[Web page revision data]
■ ■ ■
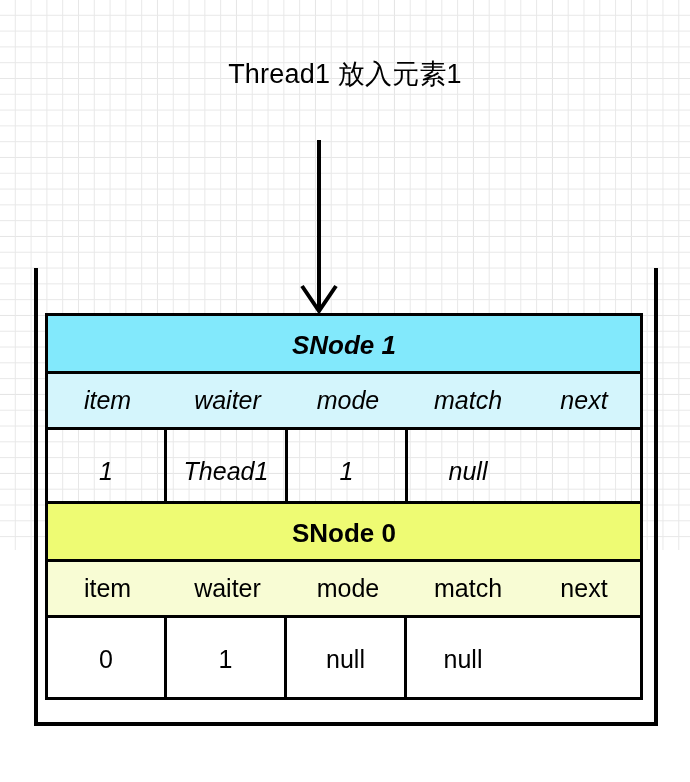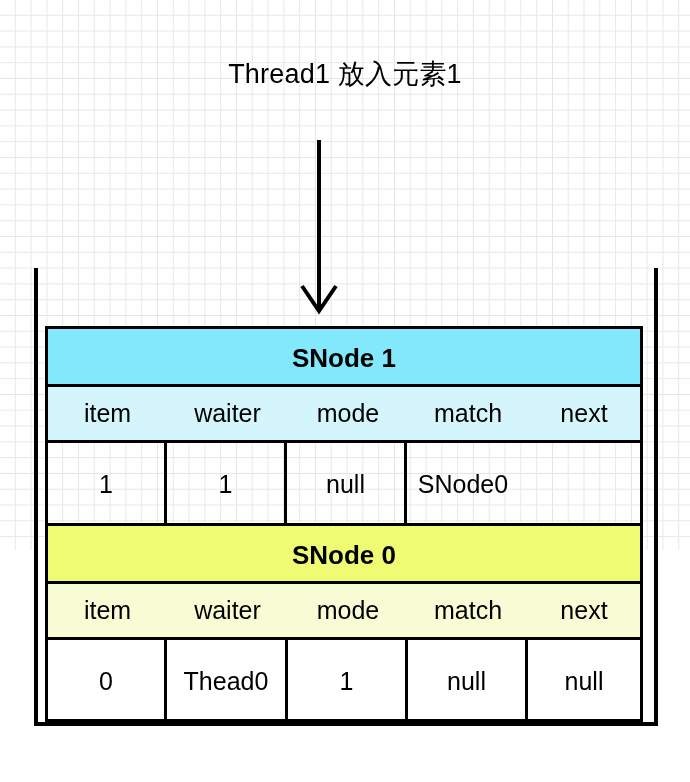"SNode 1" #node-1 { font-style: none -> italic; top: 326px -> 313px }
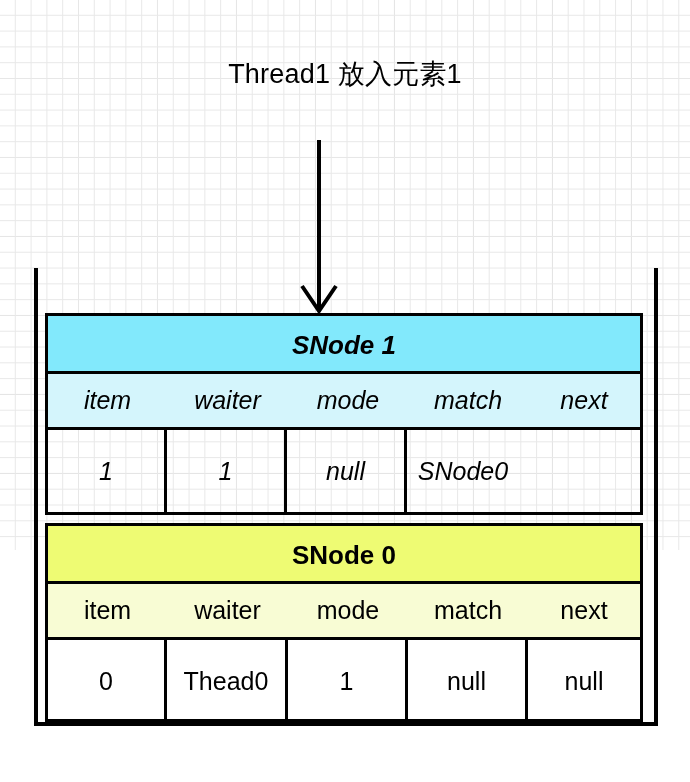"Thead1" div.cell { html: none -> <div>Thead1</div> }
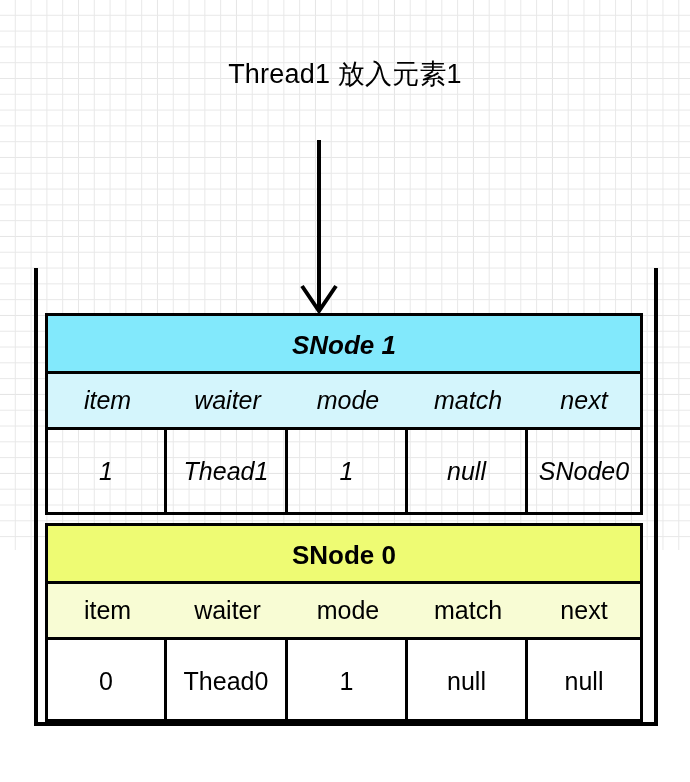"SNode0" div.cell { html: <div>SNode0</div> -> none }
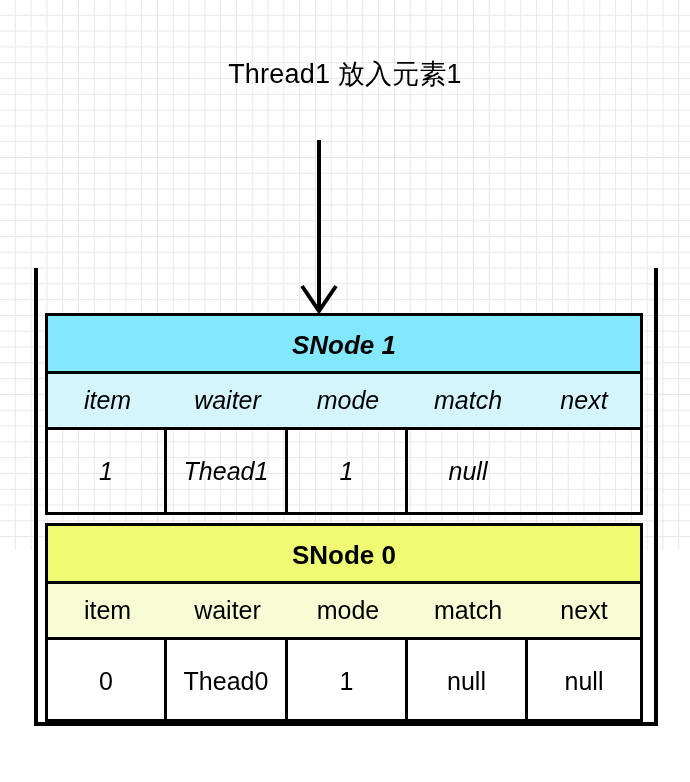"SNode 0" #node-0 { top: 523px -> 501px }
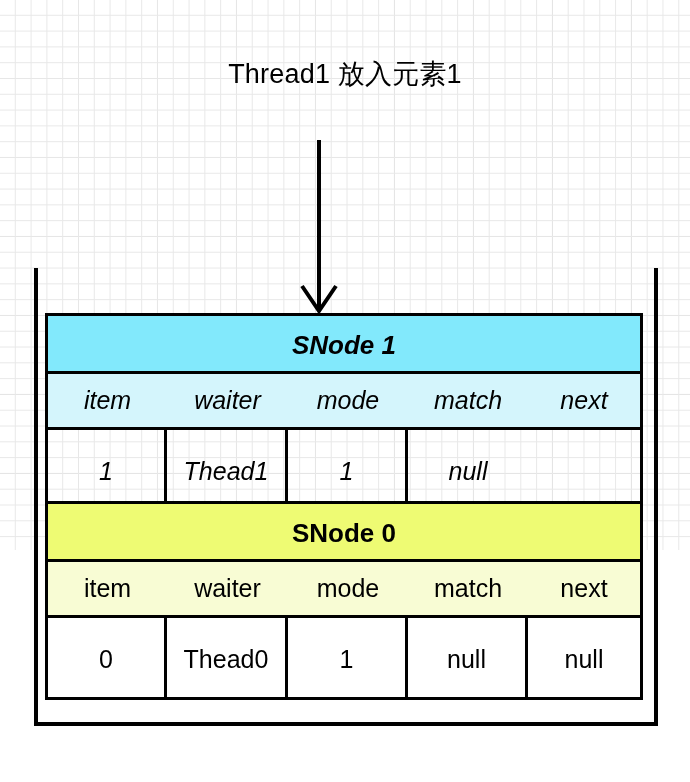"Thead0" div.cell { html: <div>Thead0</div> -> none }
■ ■ ■
Task item:
What is needed is an exact copy of the lines from the line with "top: 523px ->" to the end of the data above, both included, without any pictures.

Reply to the exercise:
"SNode 0" #node-0 { top: 523px -> 501px }
"Thead0" div.cell { html: <div>Thead0</div> -> none }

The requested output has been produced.